Indeed, with the number of food items exclusion in the present study grows the risk of detrimental interactions of multiple deficiencies. In 2014, a meta-analysis has shown that consumption of fruits, vegetables, and whole grains was associated to a reduced risk of depression; additionally, the consumption of a Mediterranean diet type has been lately suggested as a potential factor in reducing depression in meta-analyses using data from longitudinal studies [3]. These exclusions may create deficiencies of beneficial nutrients that may play a role in enhancing the mood observed while adopting healthy diets such as the Mediterranean one. It was not possible for us to test the association of nutrient deficiencies with depressive symptoms as this was not available in the Constances data. However, since our results show that dietary exclusions precede the development of depressive symptoms, they suggest that clinicians must assess the eating behavior of their patients while counseling and check for potential food groups exclusions.

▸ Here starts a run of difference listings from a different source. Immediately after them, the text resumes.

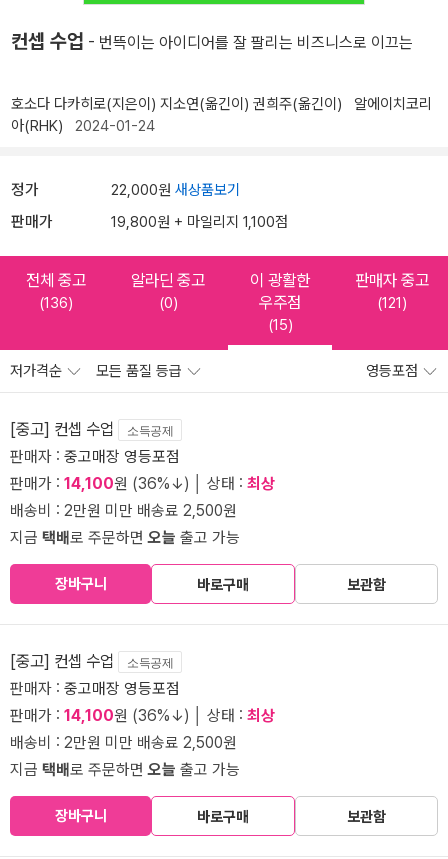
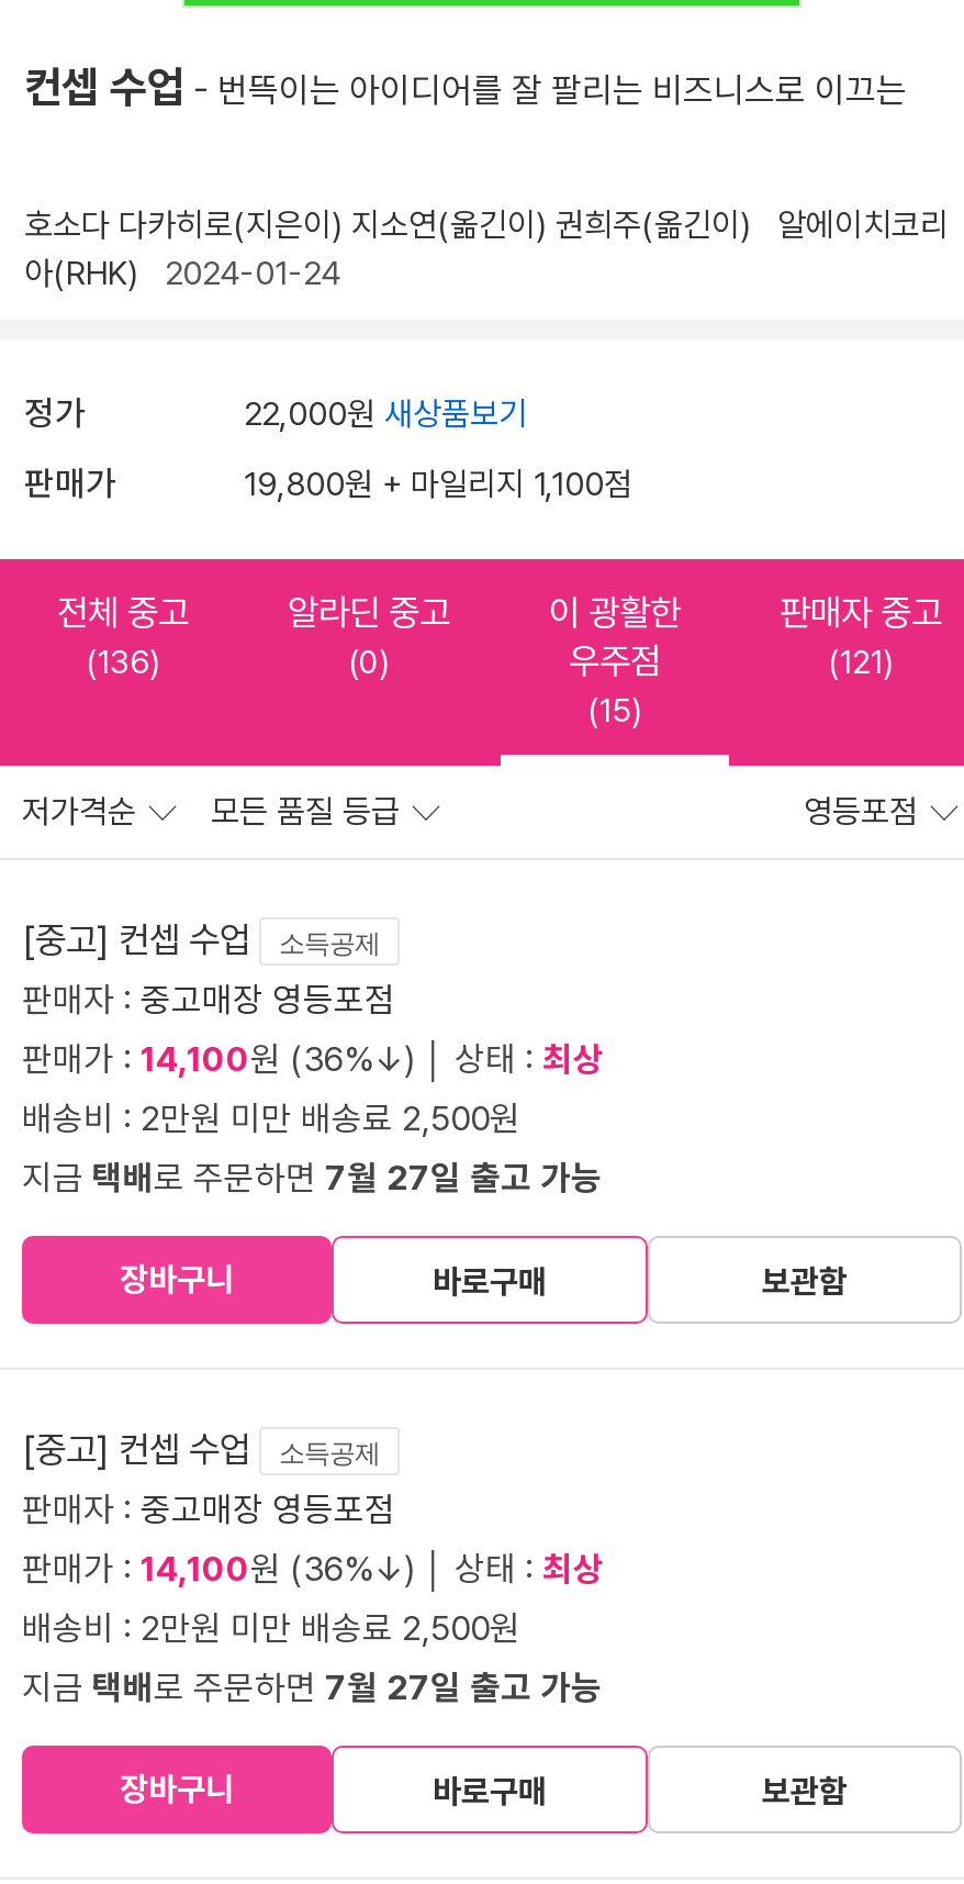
[10,528,240,547] 지금 택배로 주문하면 오늘 출고 가능 -> [22,1158,602,1199] 지금 택배로 주문하면 7월 27일 출고 가능
[10,760,240,779] 지금 택배로 주문하면 오늘 출고 가능 -> [22,1667,602,1709] 지금 택배로 주문하면 7월 27일 출고 가능

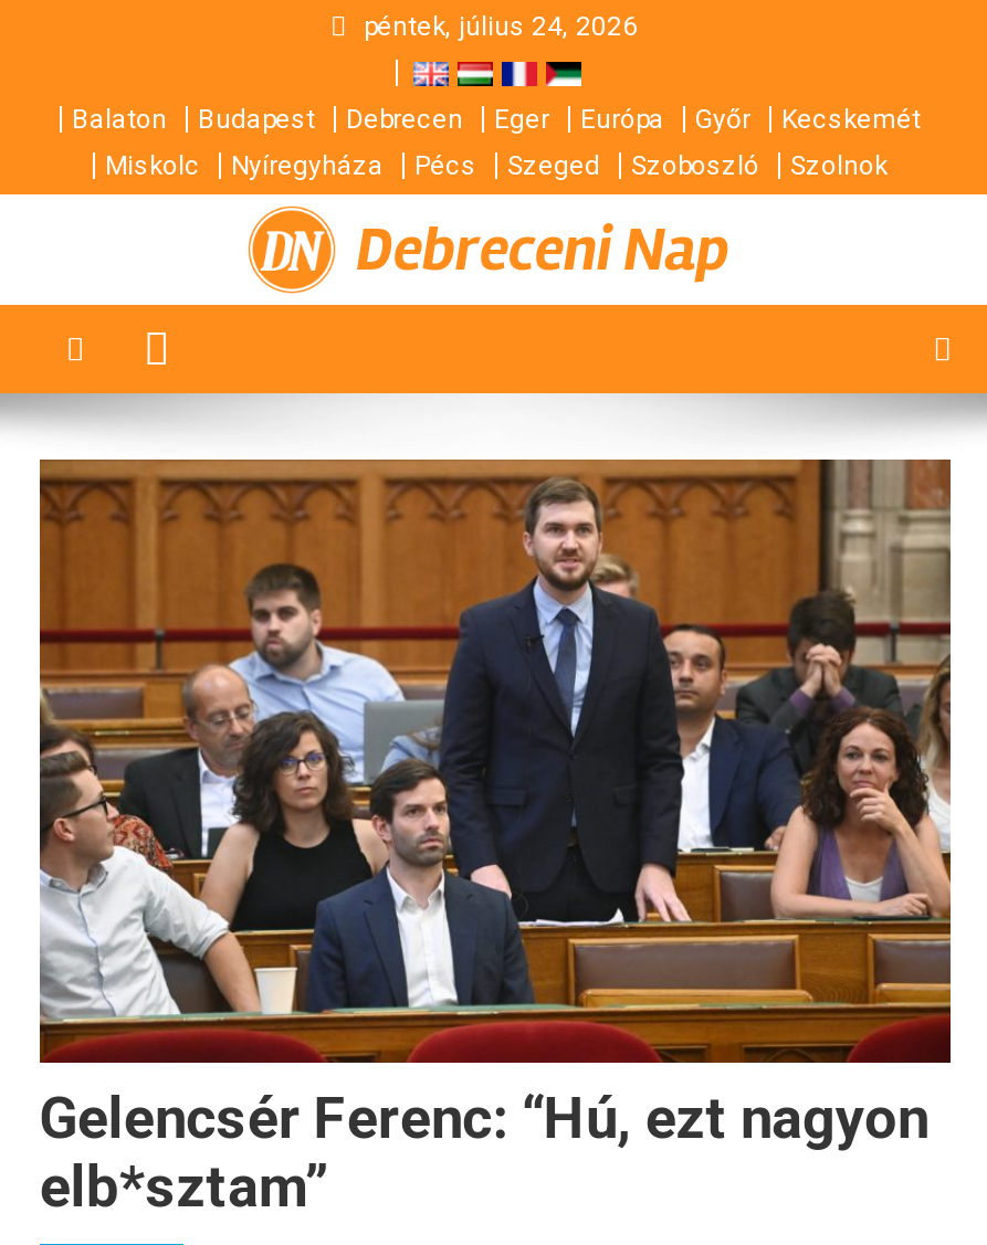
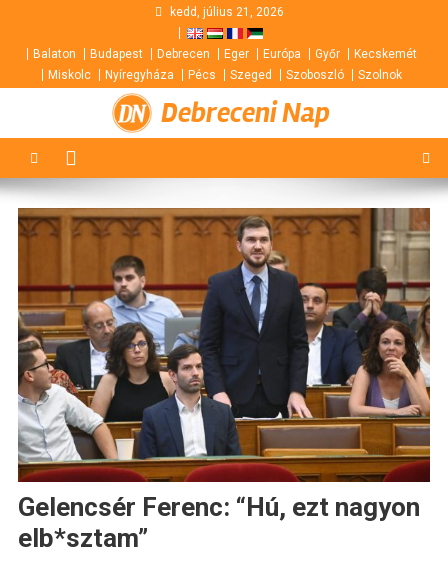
[364,11,638,42] péntek, július 24, 2026 -> [170,5,284,19] kedd, július 21, 2026

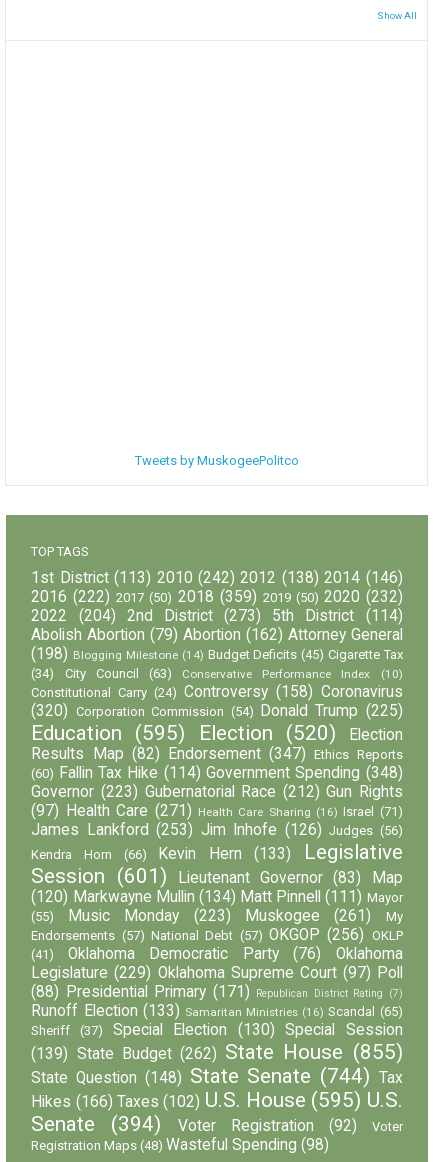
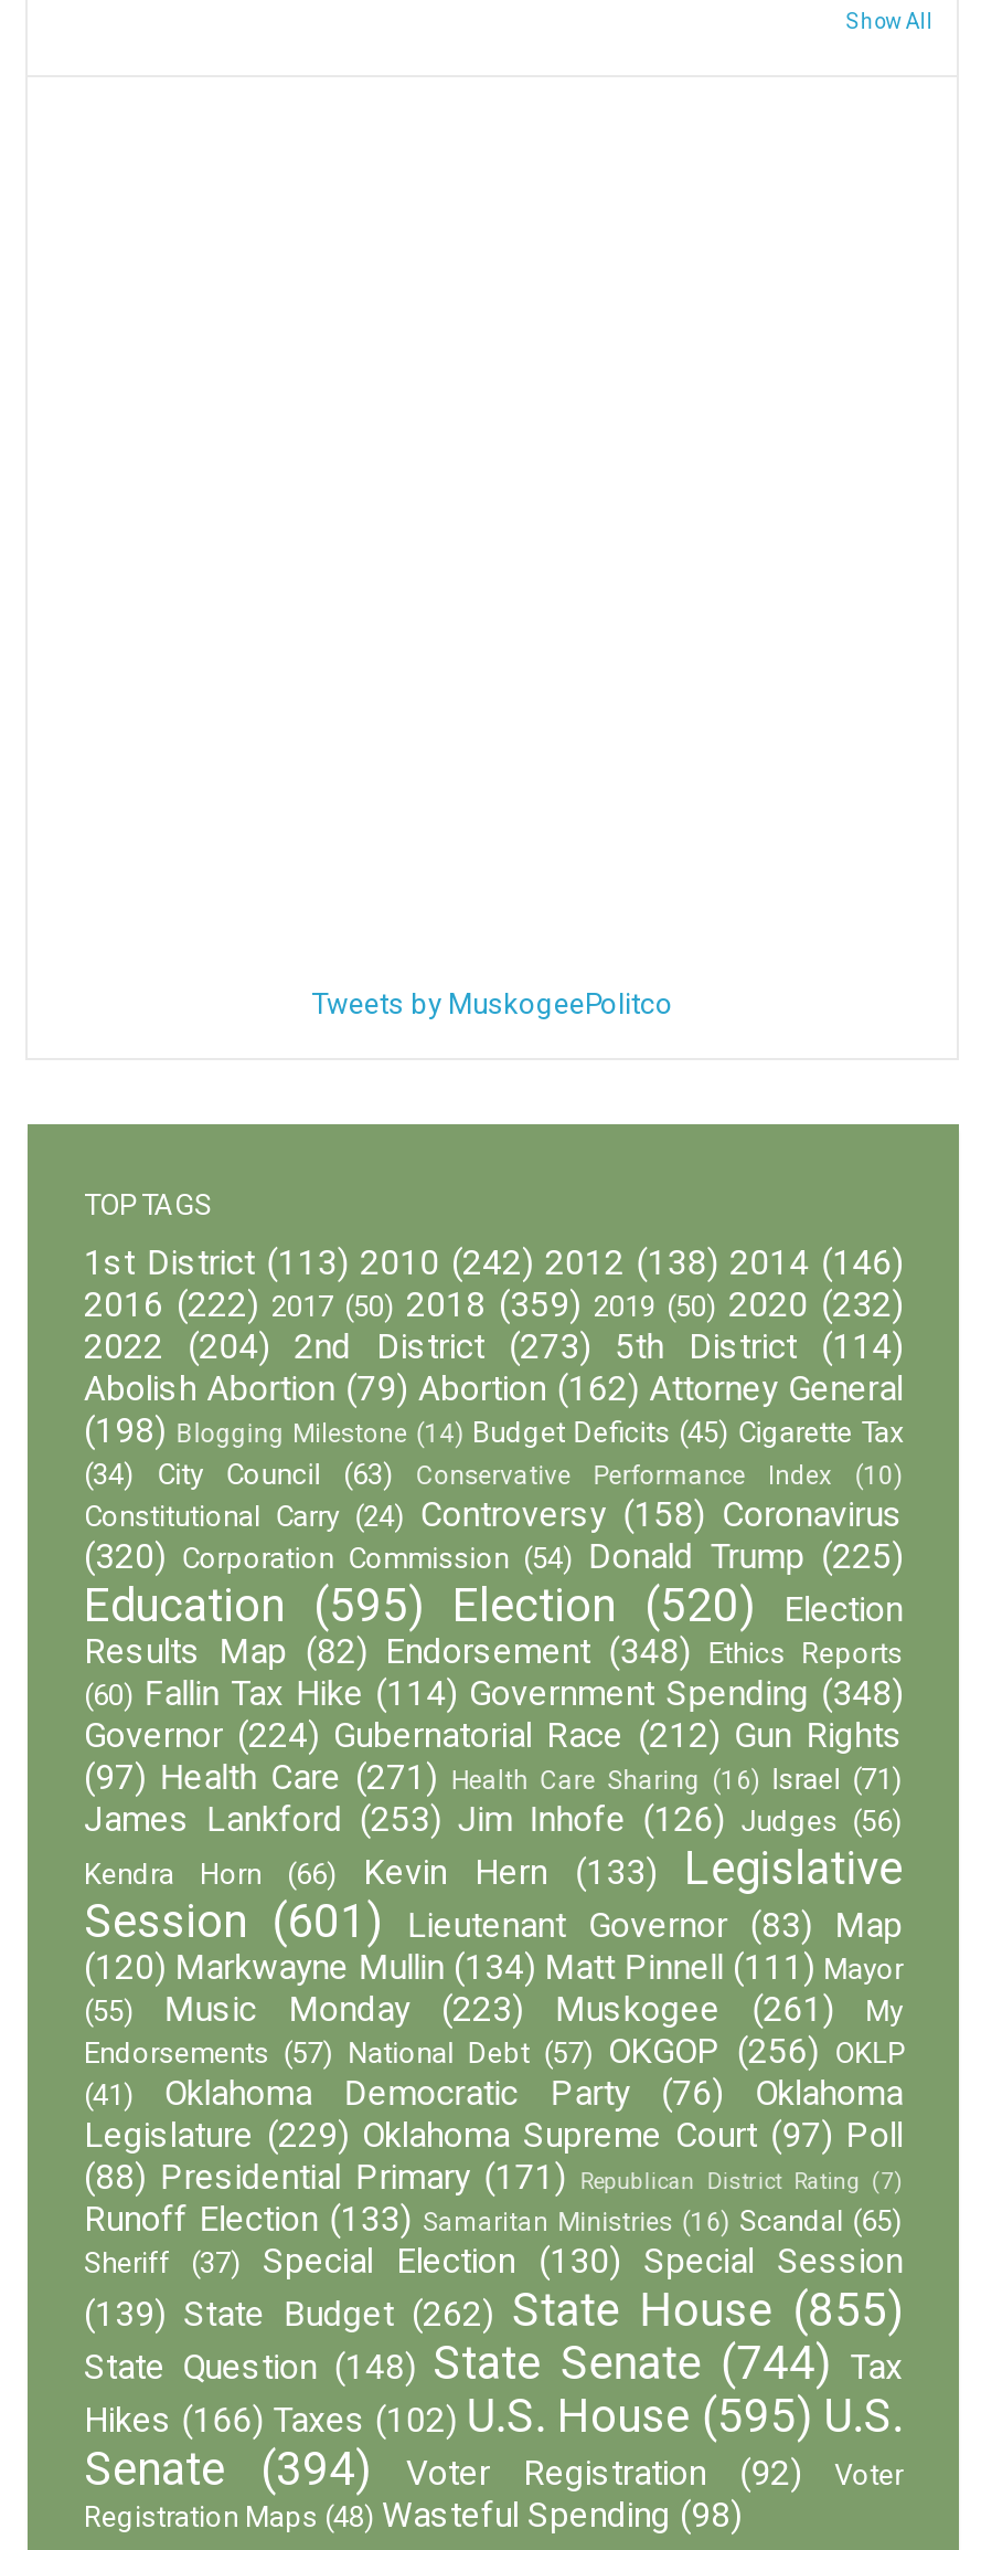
[31,745,403,763] Results Map (82) Endorsement (347) Ethics Reports -> [84,1633,903,1673] Results Map (82) Endorsement (348) Ethics Reports
[31,783,403,801] Governor (223) Gubernatorial Race (212) Gun Rights -> [84,1717,903,1757] Governor (224) Gubernatorial Race (212) Gun Rights

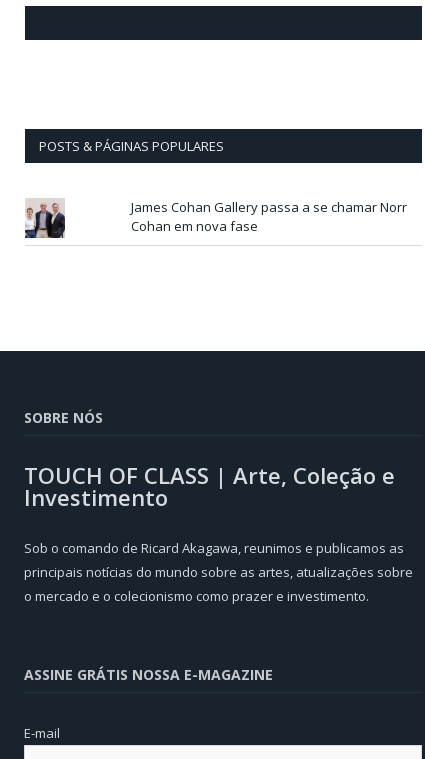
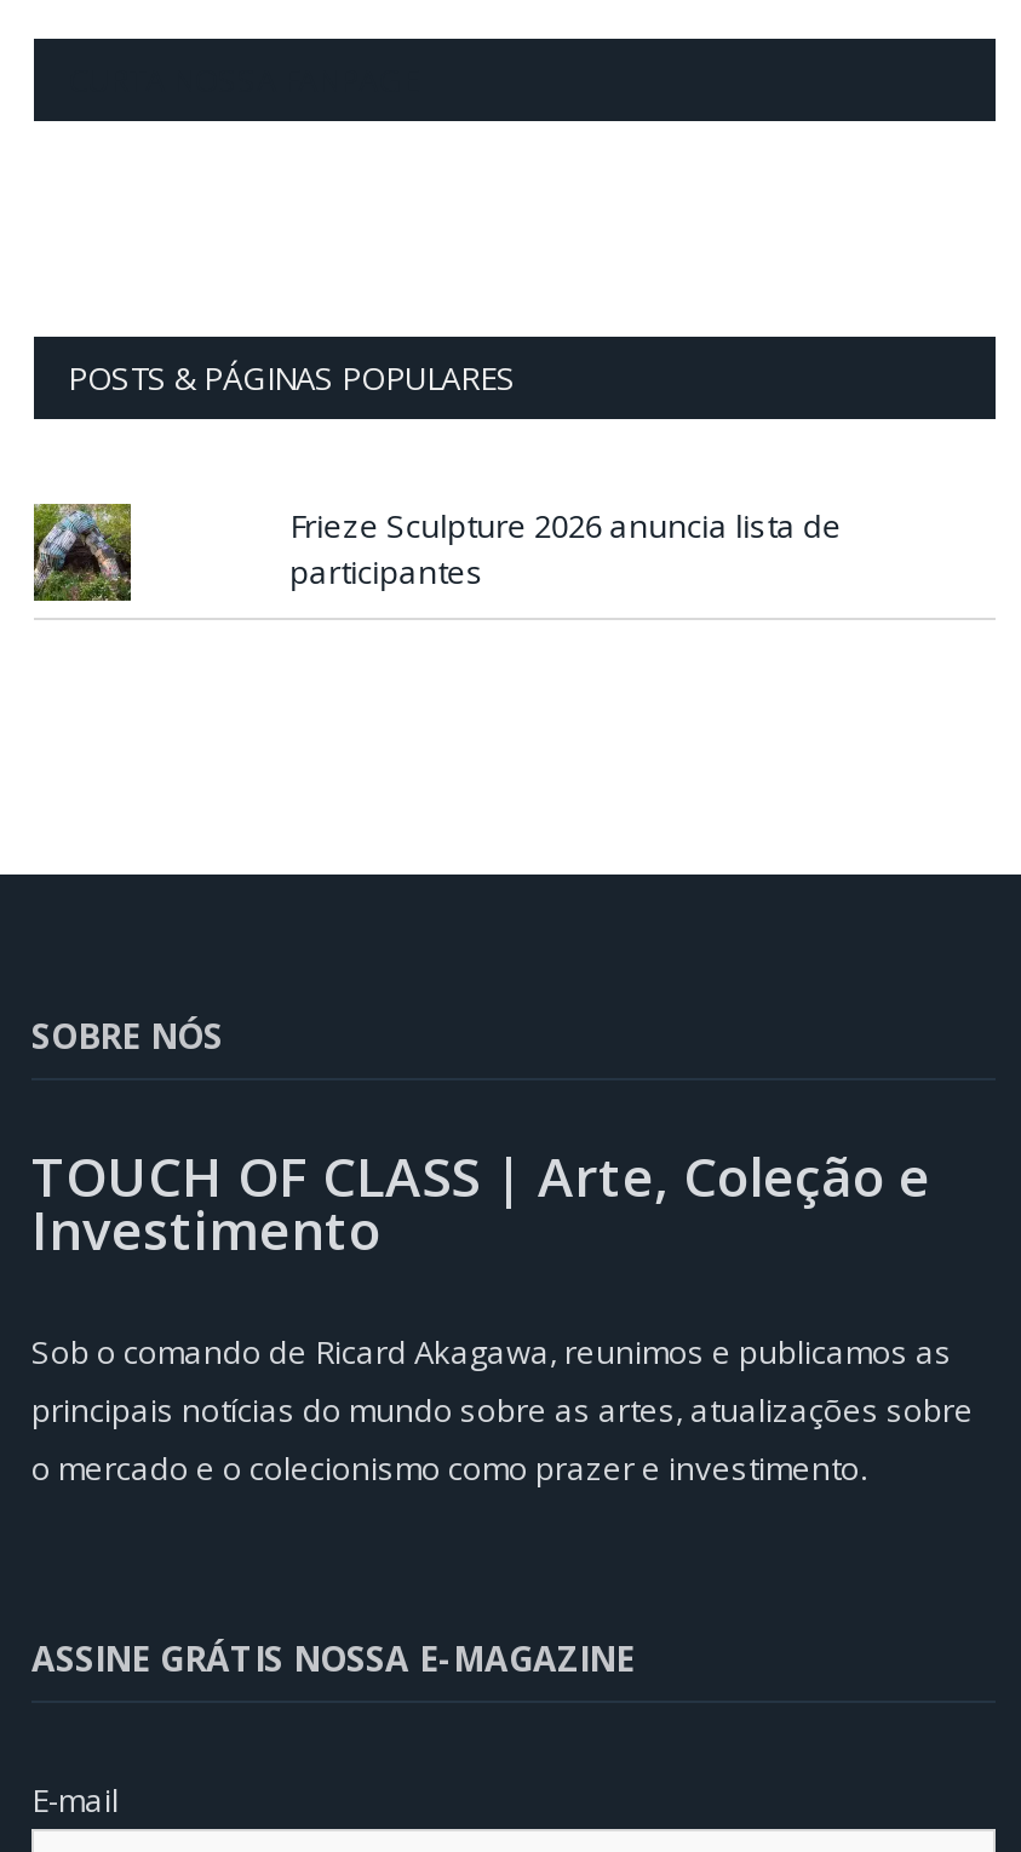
[25,198,65,238] [image] -> [31,501,133,601] [image]
[131,198,407,235] James Cohan Gallery passa a se chamar Norr | Cohan em nova fase -> [290,503,842,593] Frieze Sculpture 2026 anuncia lista de | participantes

Finally, the association between dietary exclusions and depressive symptoms could be explained to some extent by individuals presenting with eating disorders. A meta-analysis showed that eating disorders were risk factors for depression and that depression was a risk factor for eating disorders, especially in younger individuals [14].
In terms of public health interest, depression is the leading cause of disability worldwide. Our results suggest the potential value to focus on protective dietary patterns in order to help prevent the occurrence of depression. Importantly, our findings suggest that this focus should be done on the prevention of food items exclusions rather than specific food types to prevent it. Clinicians can be advised to detect food exclusion patterns among their patients in order to possibly minimize its association in the development of depressive symptoms.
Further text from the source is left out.